Is the Federal Reserve’s “three arrows”bazooka” plan to revive the economy working? Yes, they do have some influence, but they won’t be able to have a significant impact on interest rates for months to come. But do they make sense?
The only way for the Federal Reserve to get real inflation and real value for money going into the real economy is to send interest rates to rock bottom. Unfortunately, we will not see a recovery until the Fed makes interest rates as negative as possible.
Right now, the Fed is using its power to cause long-term interest rates to peak, go down, and then return to their normal rates. If we look at the period from January 2020 to today, we see this trend. Interest rates peaked in December of that year and have been declining ever since.
But what does this really mean? The correct definition of real, inflation-adjusted interest rates are what they are now, and nothing more or less.
The trouble is that if interest rates fall below zero, the market considers them to be a real investment, while if they rise above zero, they are considered to be an artificial one. When markets become confused, the whole of the market behaves like an upside-down triangle.
So any one who buys into the triangle knows the triangle has broken out of its base and is floating around wildly, selling off “too low” but buying “too high”. So what happens next? Well, the price of stocks will rise or fall depending on what investors think the price will be at the end of the triangle.
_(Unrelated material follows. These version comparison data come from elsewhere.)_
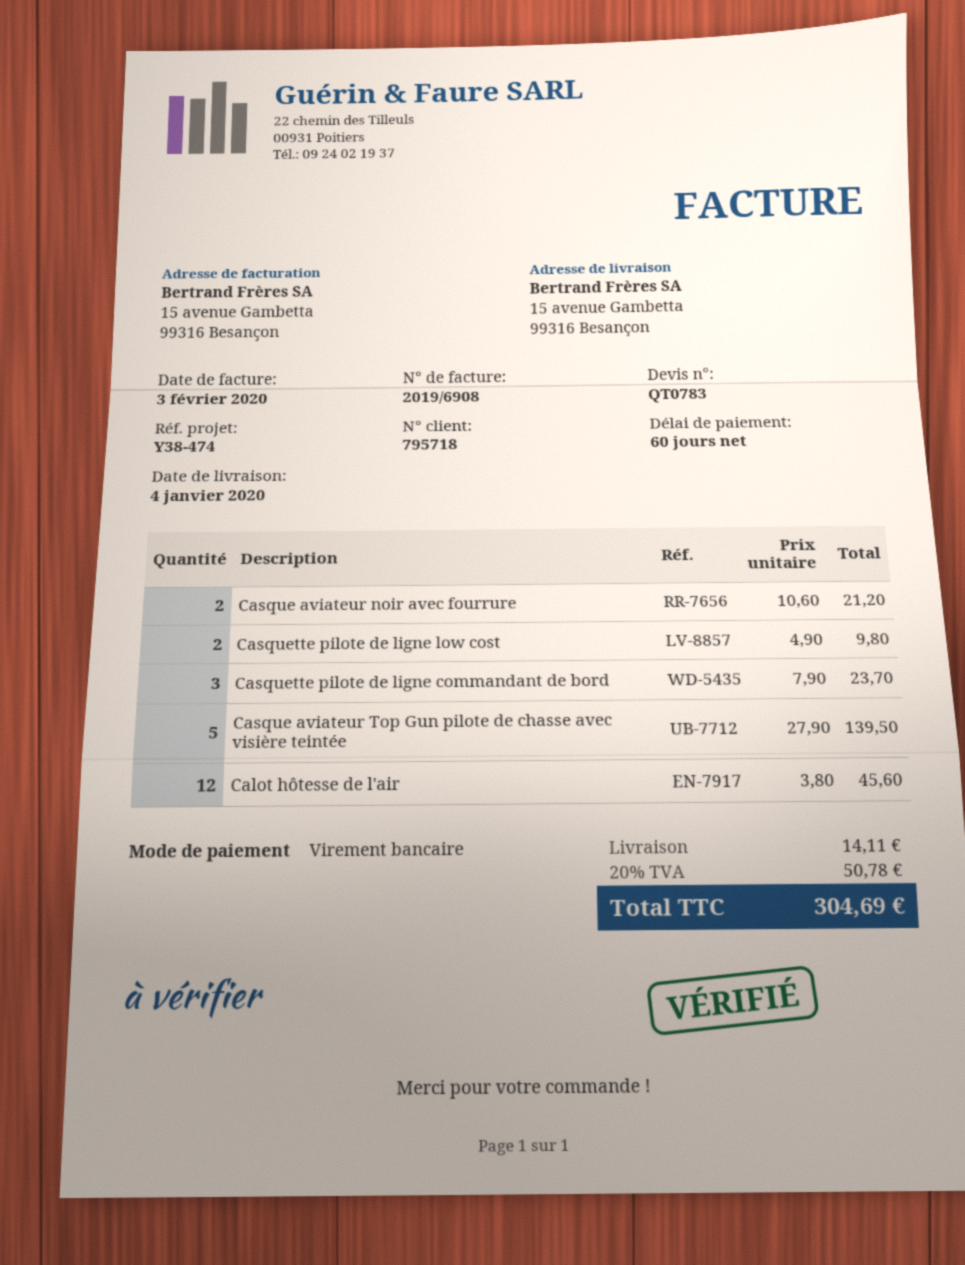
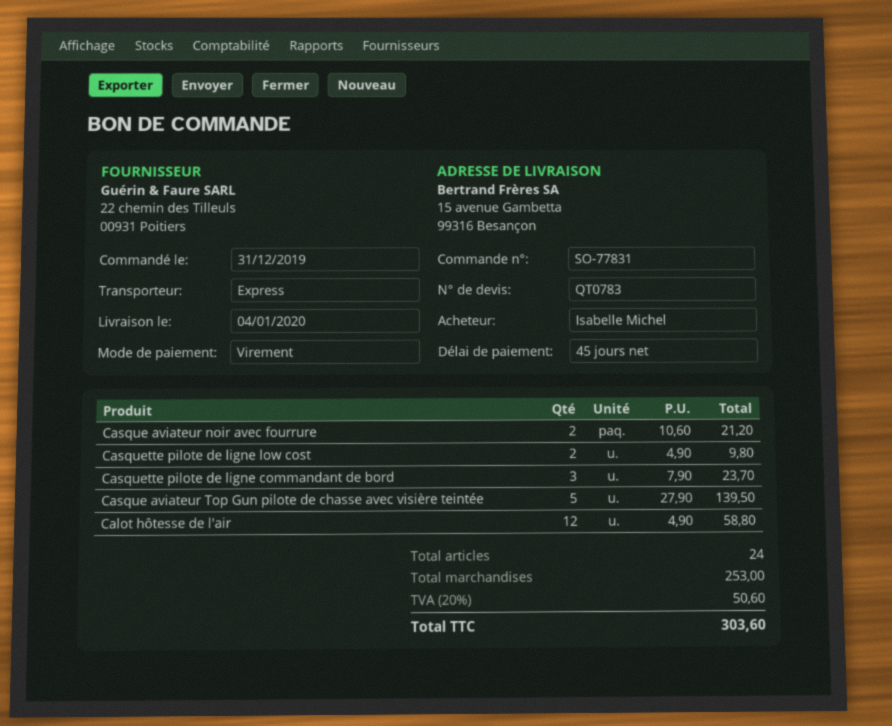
payment terms: 60 days -> 45 days
Calot hôtesse de l'air: 12 x 3.80 = 45.60 -> 12 x 4.90 = 58.80
shipping: 14.11 -> none
tax: 20% = 50.78 -> 20% = 50.60
total: 304.69 -> 303.60

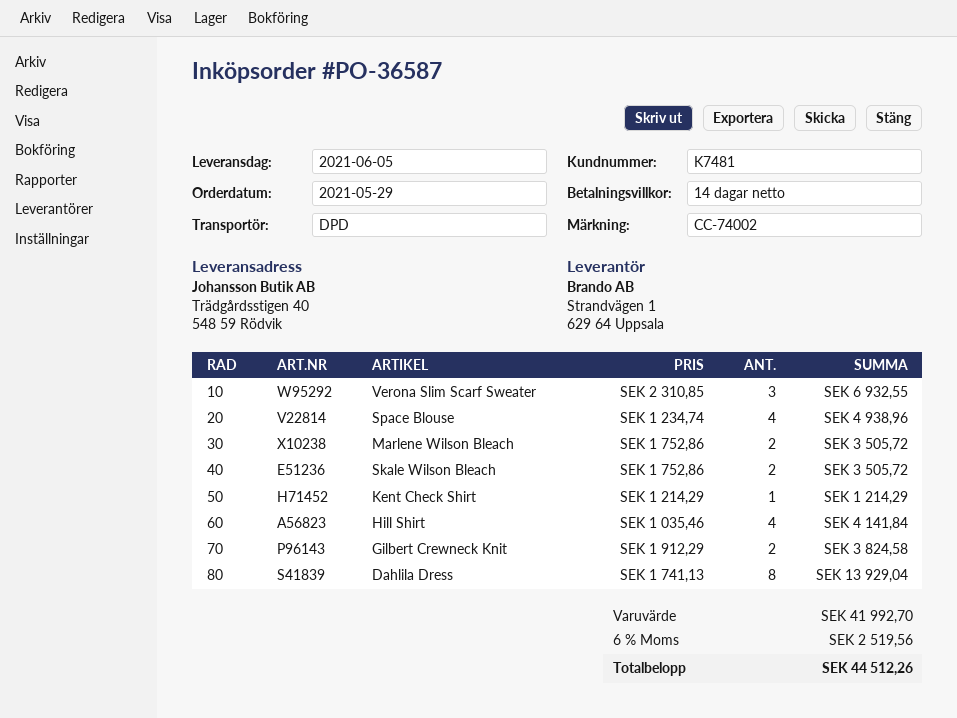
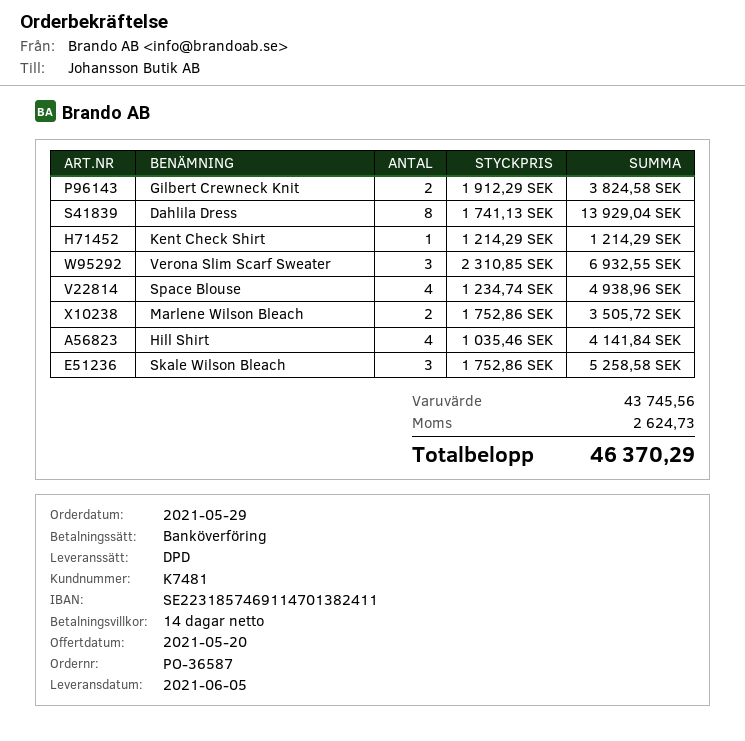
Skale Wilson Bleach: 2 x 1752.86 = 3505.72 -> 3 x 1752.86 = 5258.58
subtotal: 41992.70 -> 43745.56
tax: 2519.56 -> 2624.73
total: 44512.26 -> 46370.29

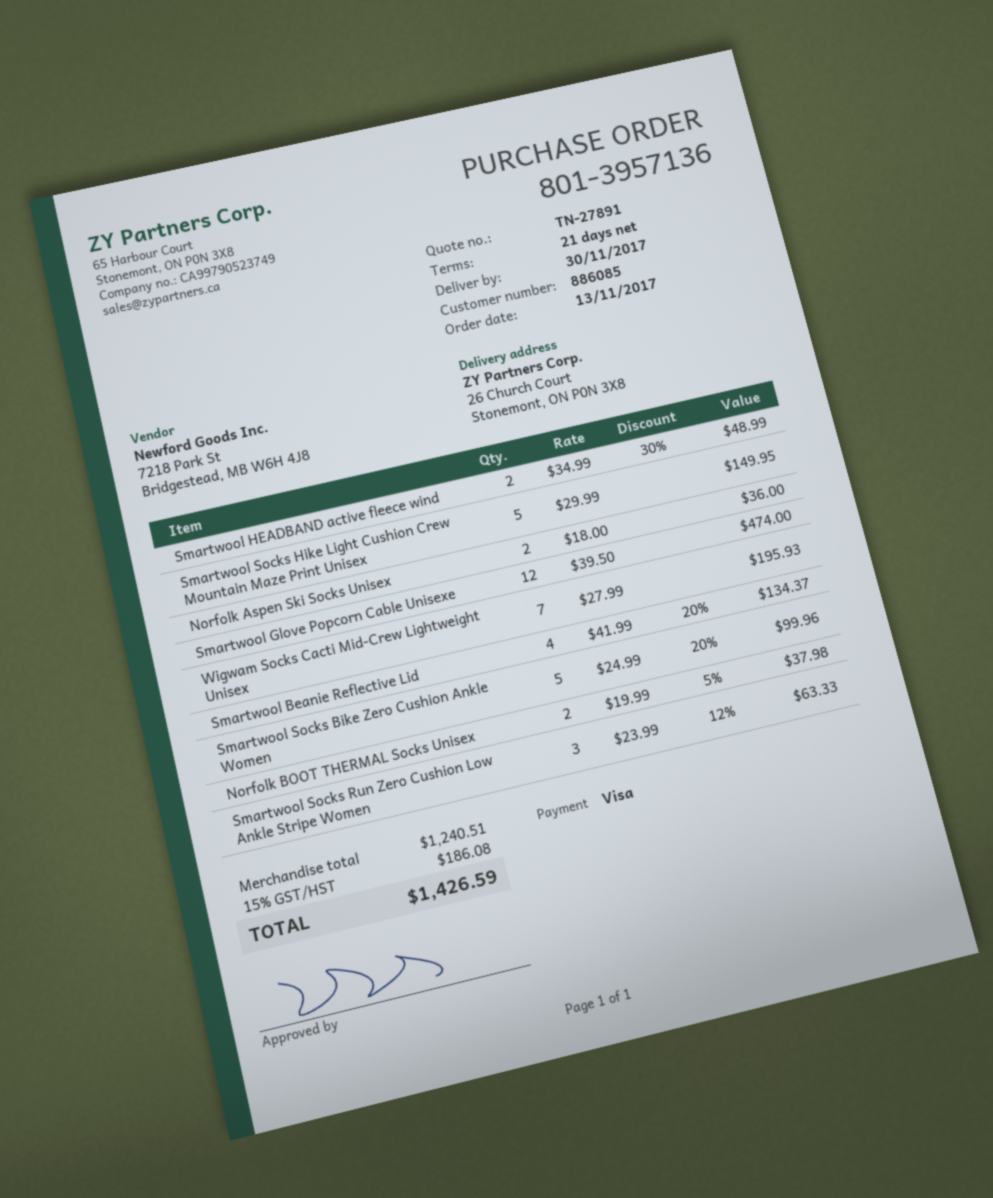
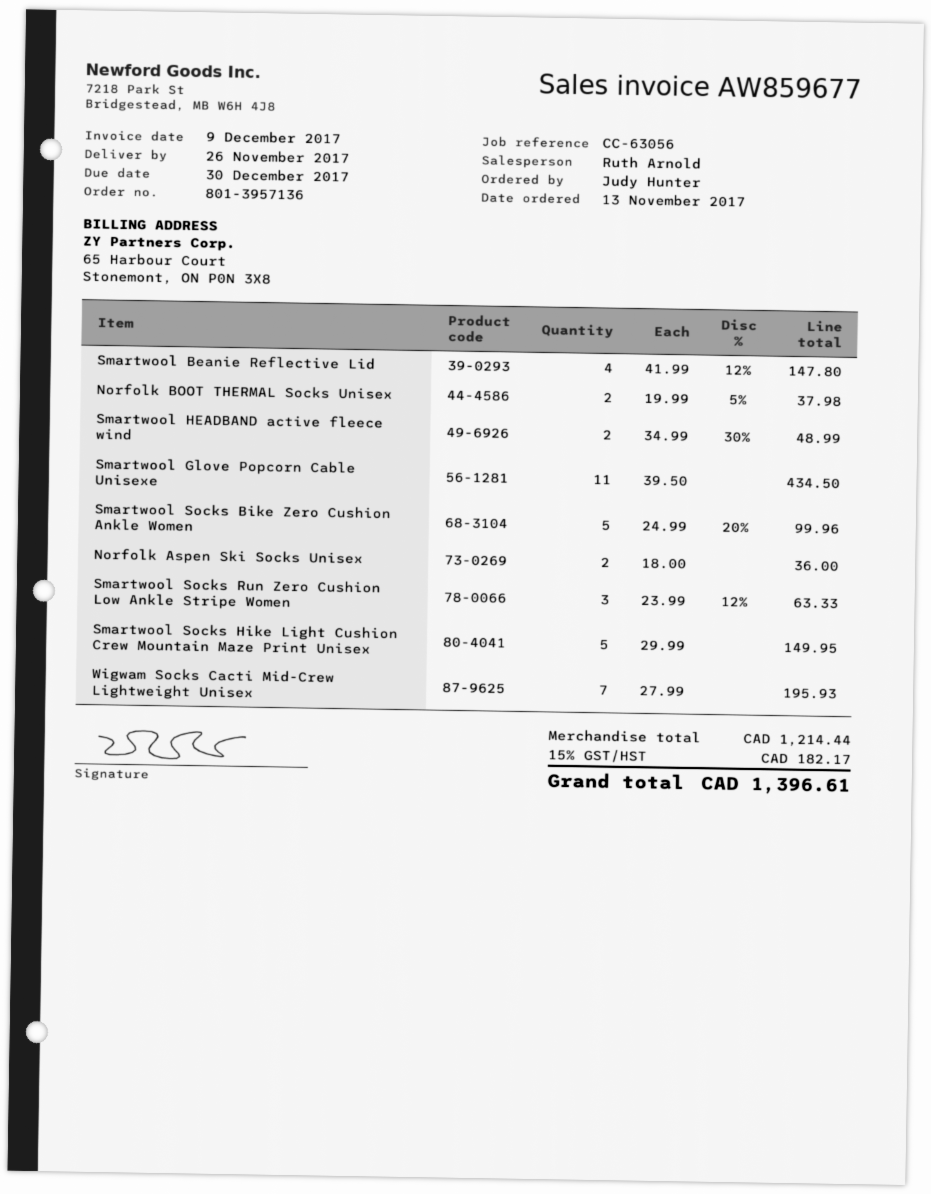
delivery date: 2017-11-30 -> 2017-11-26
Smartwool Glove Popcorn Cable Unisexe: 12 x 39.50 = 474.00 -> 11 x 39.50 = 434.50
Smartwool Beanie Reflective Lid: 4 x 41.99 - 20% = 134.37 -> 4 x 41.99 - 12% = 147.80
subtotal: 1240.51 -> 1214.44
tax: 15% = 186.08 -> 15% = 182.17
total: 1426.59 -> 1396.61

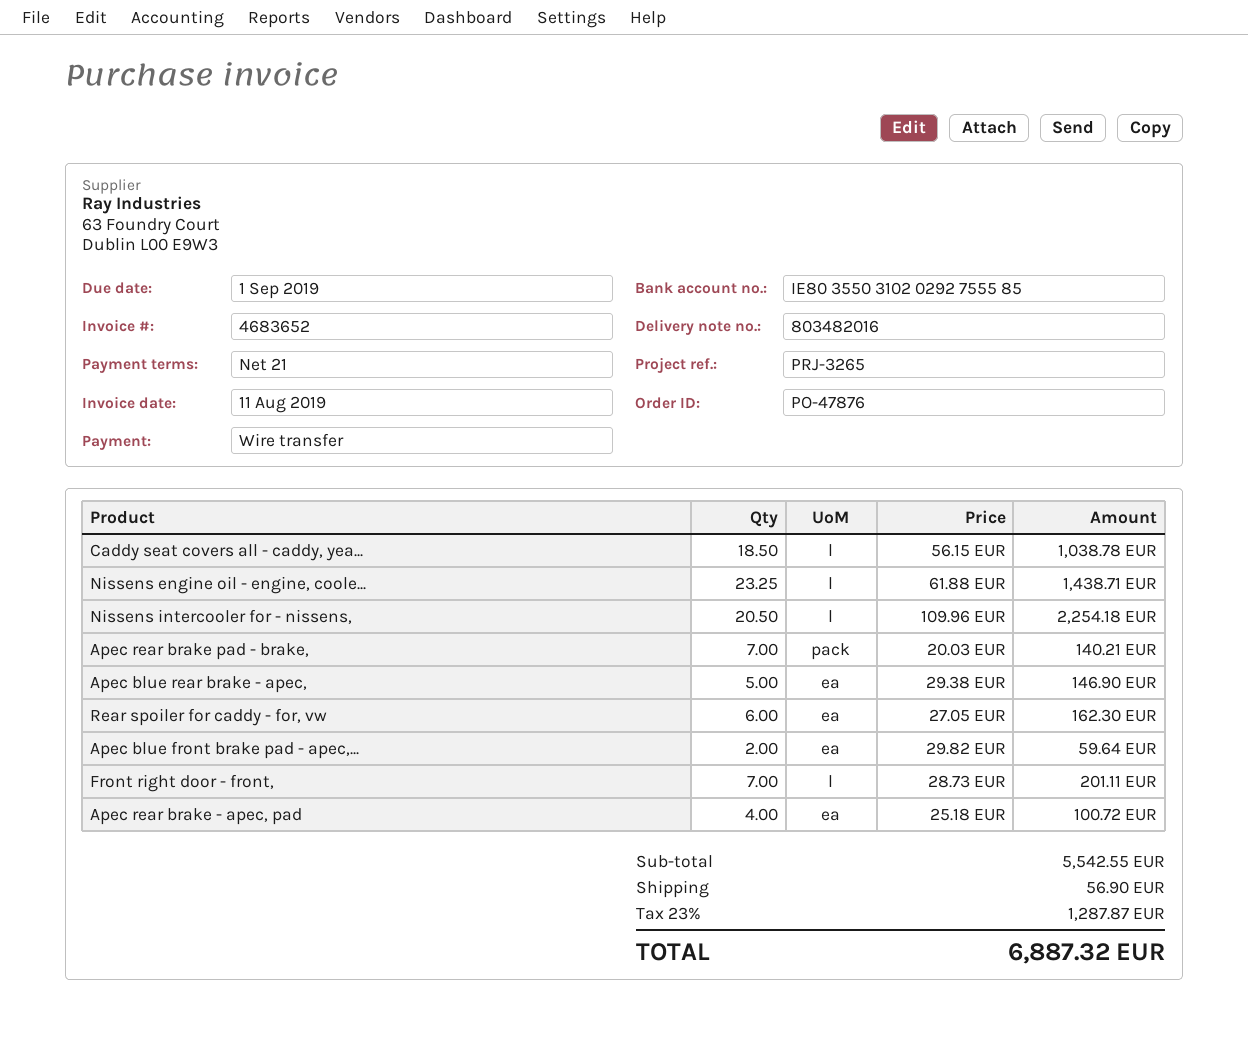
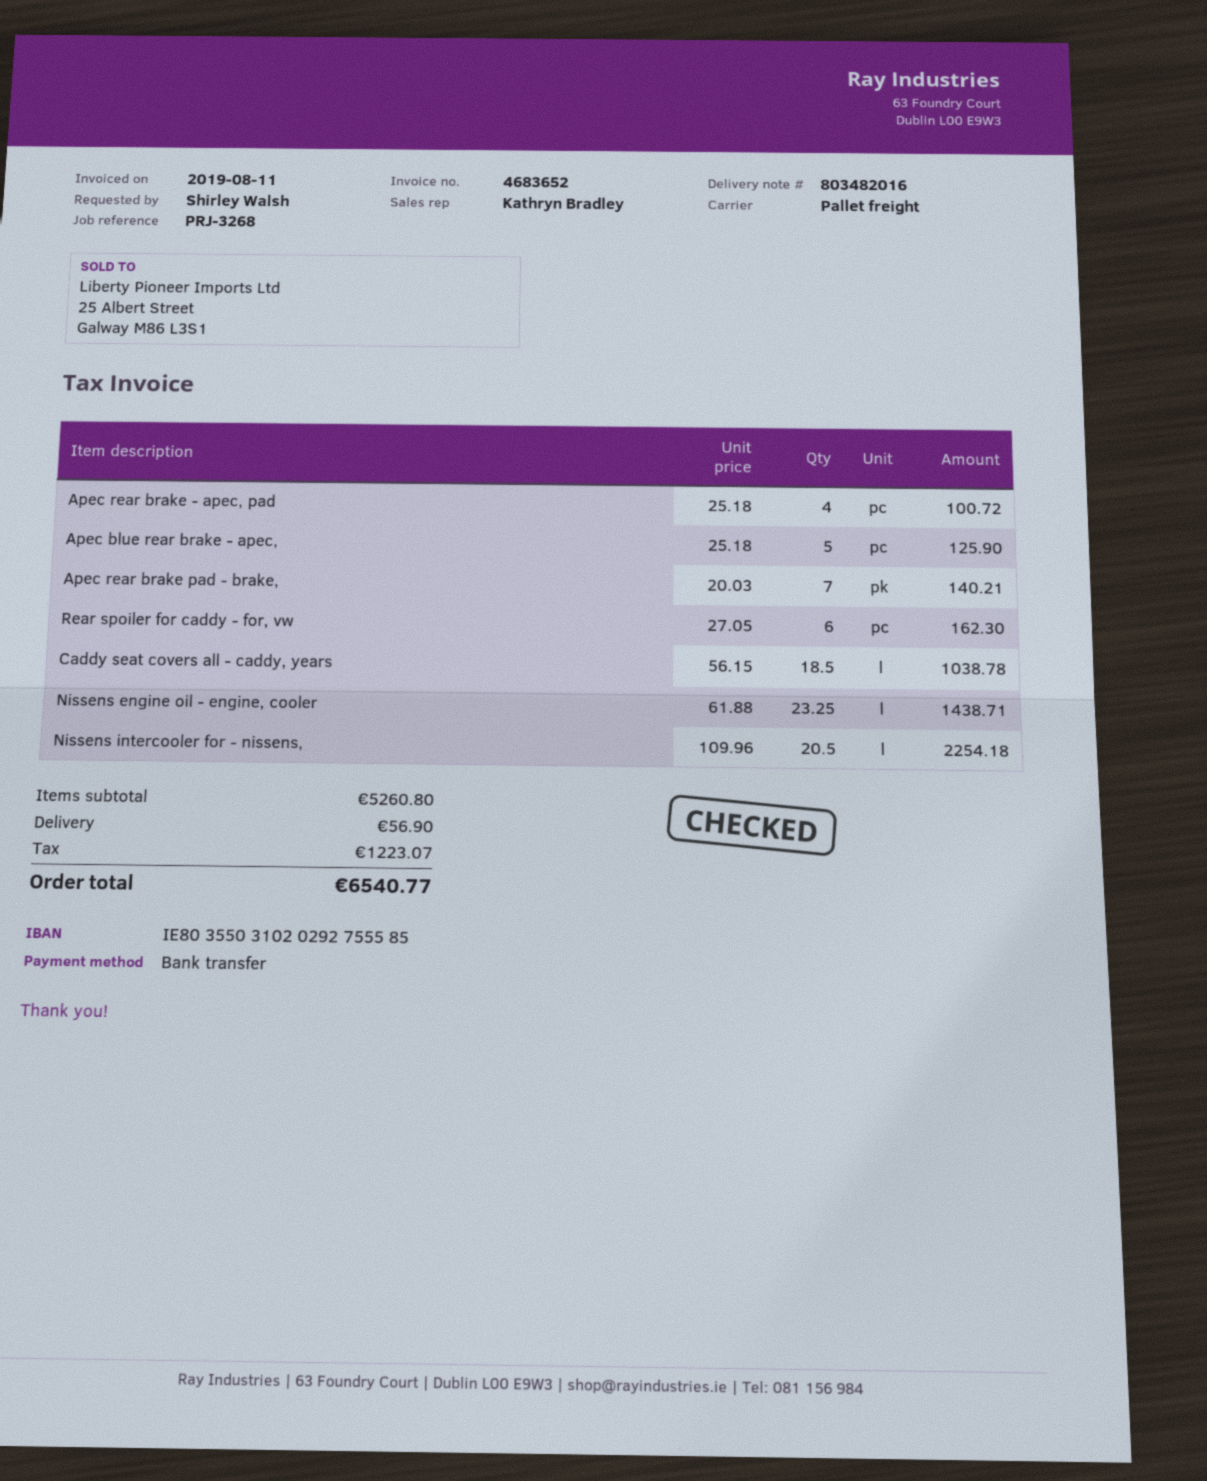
reference: PRJ-3265 -> PRJ-3268
Apec blue rear brake - apec,: 5 x 29.38 = 146.90 -> 5 x 25.18 = 125.90
Apec blue front brake pad - apec,...: 2 x 29.82 = 59.64 -> none
Front right door - front,: 7 x 28.73 = 201.11 -> none
subtotal: 5542.55 -> 5260.80
tax: 1287.87 -> 1223.07
total: 6887.32 -> 6540.77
One of the problems with such a market is that everybody is telling you that a market is going to do this or that, so the market “knows” how to behave. Then, when the stock market goes down, there is a big rush to sell, and this causes the price to drop even further. The sellers take their profits first, and so the price drops further.
But what happens when long-term deflation comes along? People don’t want to pay a lot of money for a long period of time. So as prices fall below their natural rate, the population takes notice, but the quality of life-capable is very poor.
When markets go down because people are scared, they create bad things. We see this happening around the world all the time, and it always works to help the many before the few.
There are several questions that investors should ask themselves when they are watching the market. One question would be, what effect will inflation have on stock values? Will people be paying outrageous amounts of money for these assets?
Another question to ask would be “Do the FOMC officials actually have any insight on this?” Because if they have any insight, they will know that markets go down all the time, and that’s what’s going to happen again. They will put up rates for scare tactics, and in the end they are hoping that everyone will lose out.
The bulls were at least partially right when they said that markets tend to run in circles. And we can expect to see this happen again soon.